This racialised form of Fascism which we in the English-speaking world have become accustomed to however may leave us with blinkered vision, expecting, always and everywhere, Fascism to be accompanied by talk of race. This incomplete view of Fascism has only been exonerated by the recent ‘alt-right’, which never strayed far from its noxious anti-Semitism and race hatred.

Despite this, another form of Fascism may take root within certain circles in Britain and America — one which is explicitly non-racialist, and does not talk of ‘Jewish conspiracy’ or ‘racial segregation’. This form of Fascism may indeed prove to be far more dangerous, as it is ‘cloaked’ behind a semi-plausible deniability of racialism. A re-assessment of non-German Fascism, and an understanding of the conditions which led to its emergence, may allow us to more easily identify this strain of Fascism, which is just as noxious as its neo-Nazi counterpart.

Perhaps the central theme of Fascism is a belief in national or cultural ‘rebirth’. The nation, for the Fascist, is on the brink of total collapse, necessitating a revolutionary counter-movement to save the nation from its apocalyptic direction. After the death of Nazi Germany and Fascist Italy, many scholars of the radical right supposed that this fact meant the death of Fascism. With the new liberal consensus, parliamentary democracy was exonerated, and those who spoke of an imminent collapse were resigned to the footnotes of history. Of course, this liberal sentiment has been shown up for the lie it is; with the Great Financial Crisis of 2008, the polarisation of capital, and the onward march of globalisation, a new era of pessimism and apocalyptic sentiment has emerged; and it is in light of this new cultural crisis that Fascists have found themselves exonerated in the eyes of many.

This crisis can be understood in explicitly racial terms by the Fascist — as the collapse of ‘white’ civilisation at the hands of ‘non-whites’ (including the Jews). It may also be dressed up in non-racial terms however; as the collapse of ‘European’ civilisation at the hands of ‘cultural Marxists’ (though this term is anti-Semitic in its origins). The identified enemy may just as easily be feminists, intellectuals, liberals, and especially conservatives, who are seen to have sold out the institutions of tradition.

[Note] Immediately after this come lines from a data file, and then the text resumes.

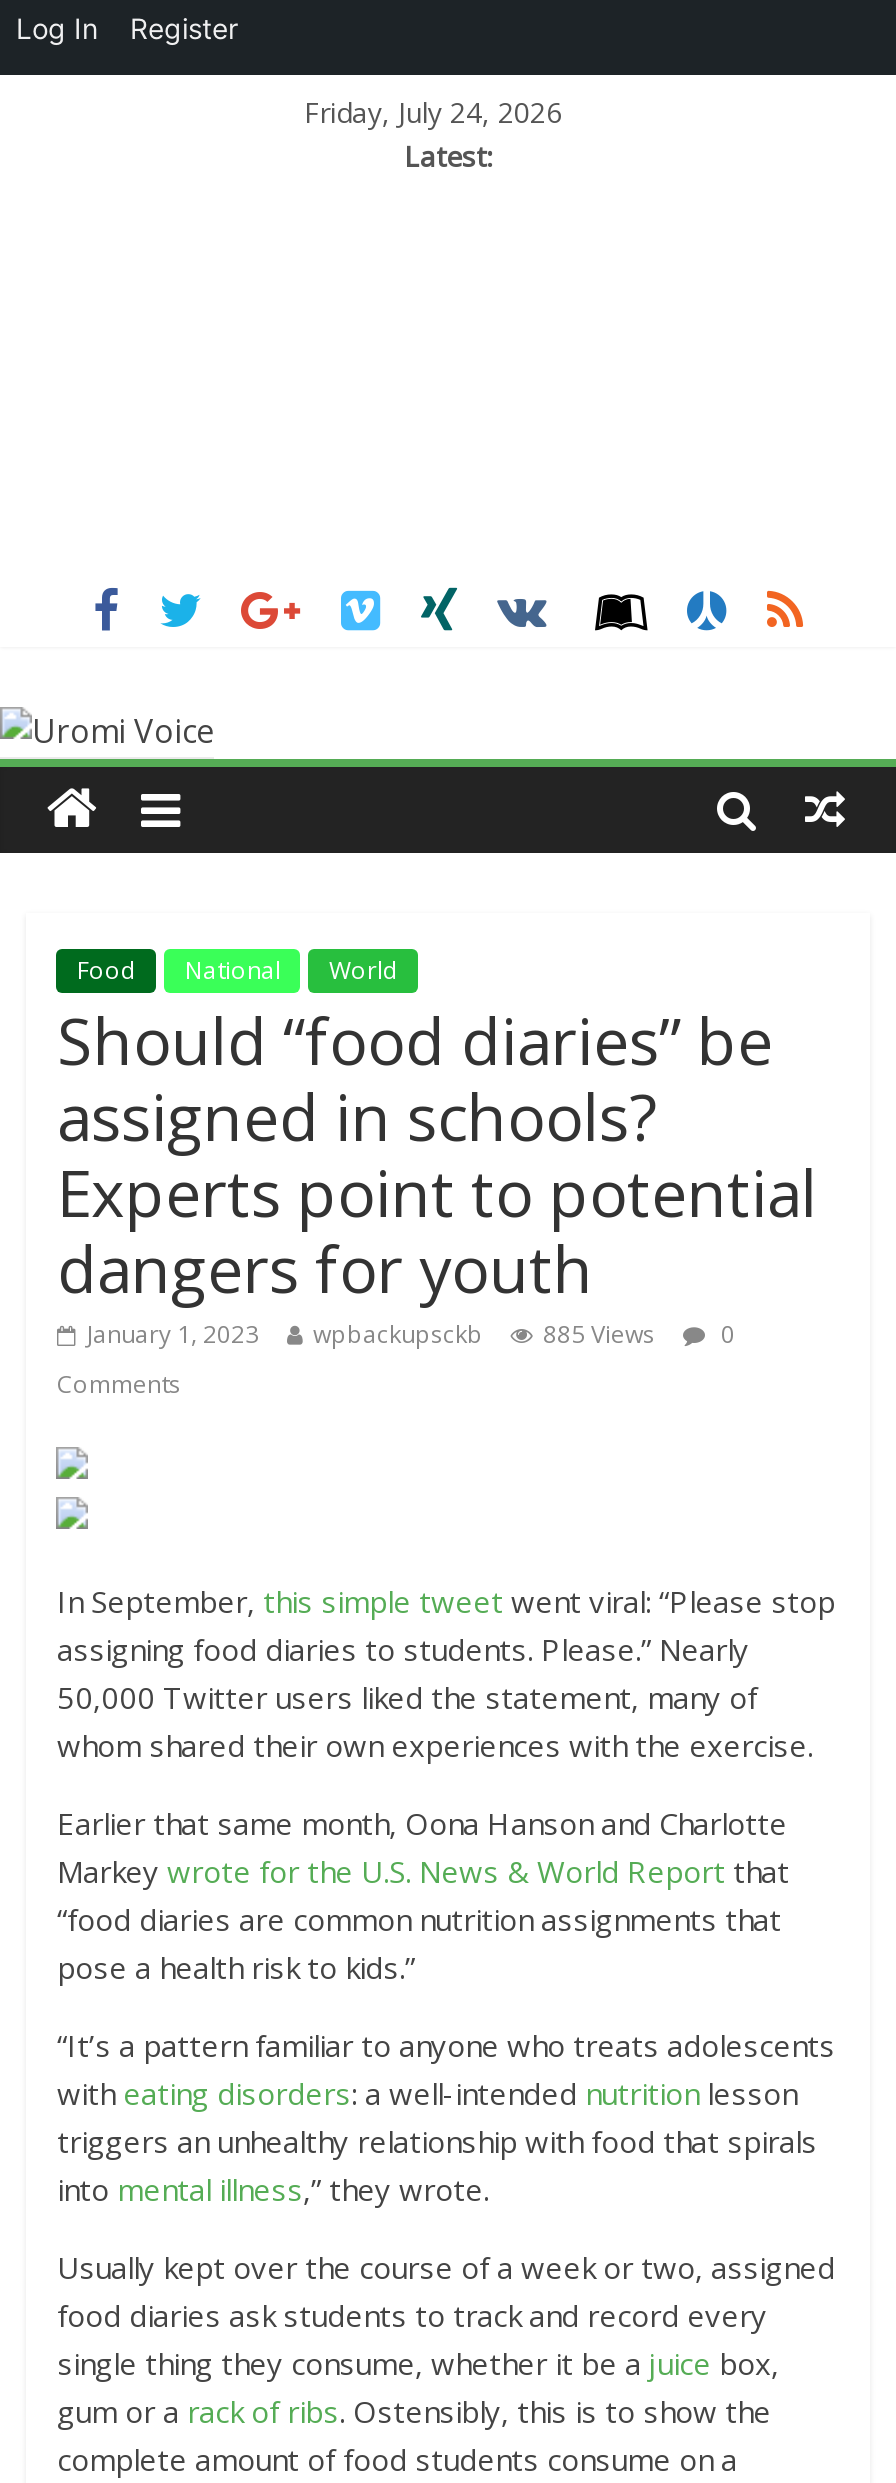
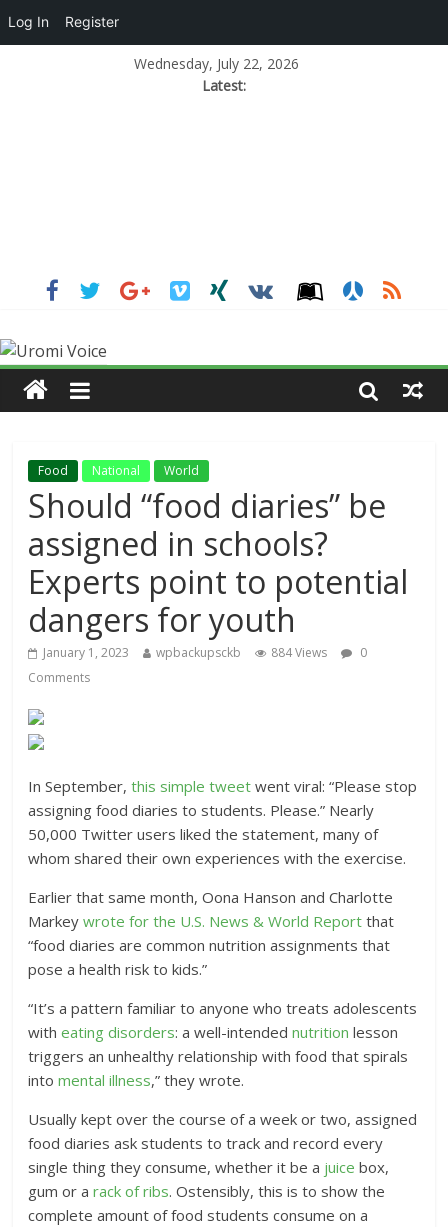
- Friday, July 24, 2026
+ Wednesday, July 22, 2026

- January 1, 2023 wpbackupsckb 885 Views 0
+ January 1, 2023 wpbackupsckb 884 Views 0
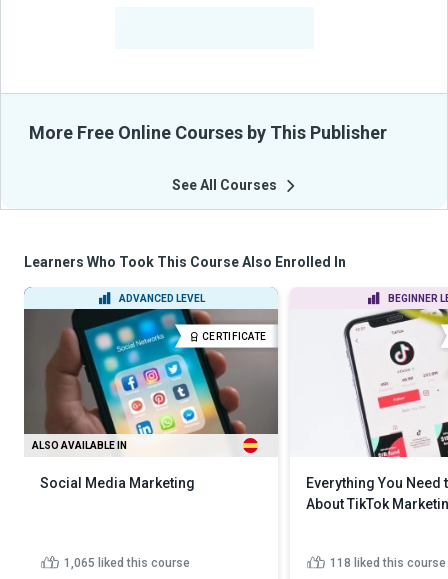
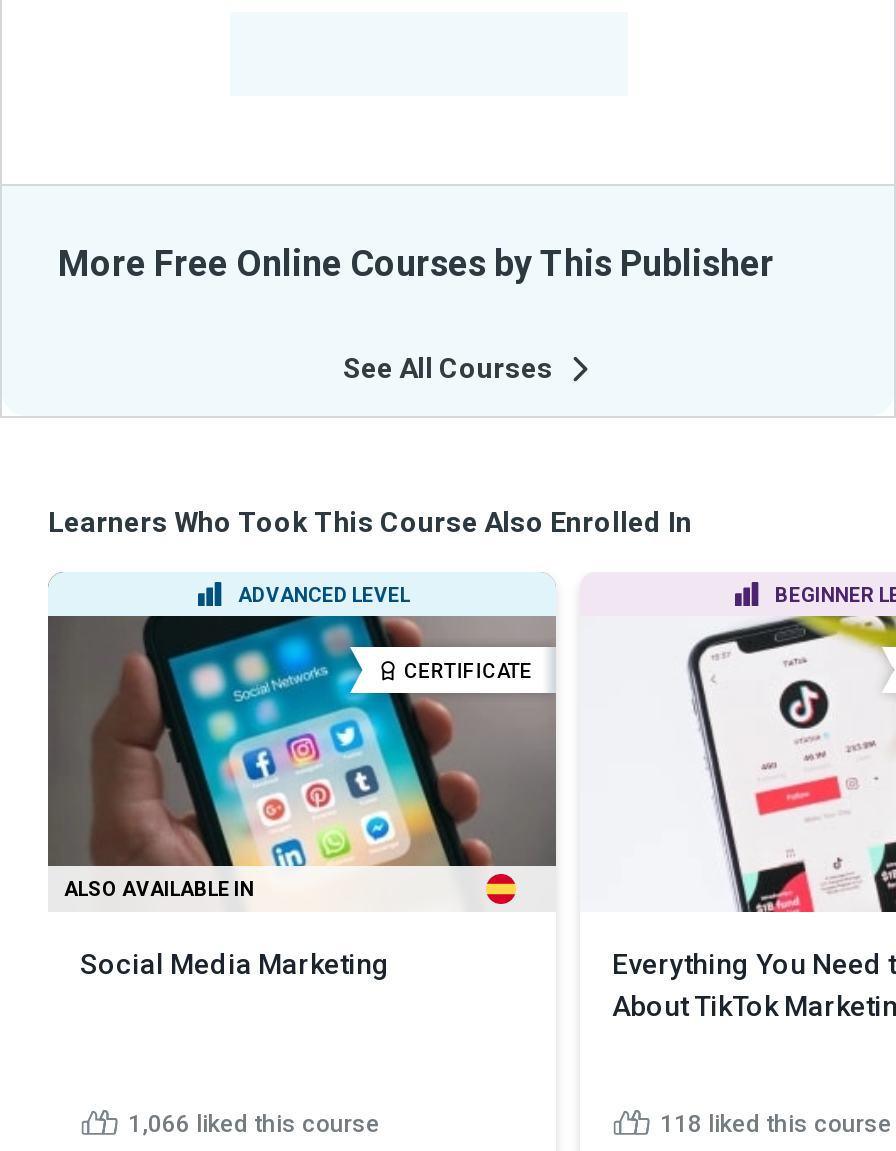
- 1,065 liked this course
+ 1,066 liked this course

From this belief in imminent cultural collapse arises a number of other hallmarks of Fascism — a belief in the need for a ‘spiritual’ or ‘moral’ revolution alongside a strictly political revolution; the need for a totalising response to their identified evils, in the realms of the arts, religion, philosophy, the sports etc.; and the need to create some new political order — often poorly described — which would involve the removal of bourgeois parliamentary democracy, replaced by some ‘truer’ or more ‘pure’ form of political organisation; and the need for a ‘new man’ (and it it always a man), unrelenting in their convictions and unabashed in their masculinity. Such concepts are archetypally fascistic, and yet are not usually identified as such, allowing Fascism to penetrate anti-conservative circles within the right undetected.

In my experience, these sentiments have indeed grown in prominence amongst the right. Many young white individuals, previously ‘conservative’, feel increasingly disillusioned with the Conservative Party or the GOP, who are seen to have retreated on a host of cultural-social issues. In light of this failure of conservatism to ‘stand up’ to the socially progressive left, many are increasingly attracted by the possibility of a ‘new’, ‘fresh’ post-conservative political ideology, which does not simply act as a ‘Village Green Preservation Society’. Of course, despite their claims to be creating something new and reinvigorating, their politics are remarkably stale and outdated, often with 1:1 similarities to the writings of early 20th century Fascists like Alfredo Rocco or Giovanni Gentile.

Awareness of this form of Fascism must be present in any effective anti-Fascist movement; we must not fall into the trappings of thinking of Fascism only as jackboot-wearing, seig-heiling white nationalists. Nor must we think of Fascism only as the disgruntled ramblings of football hooligans. For too long, the left has supposed Fascism only to be an inchoate set of sentiments which emerges in the death-rows of capitalism. Fascism is inchoate and incoherent to be sure, but it can also be articulate, seemingly profound, and non-racialised. Unless we are aware of this, an entire wing of the Fascist creature may remain cloaked, undiscovered and under-discussed by anti-Fascists more aware of the prescient threat of neo-Nazism and far-right terrorism.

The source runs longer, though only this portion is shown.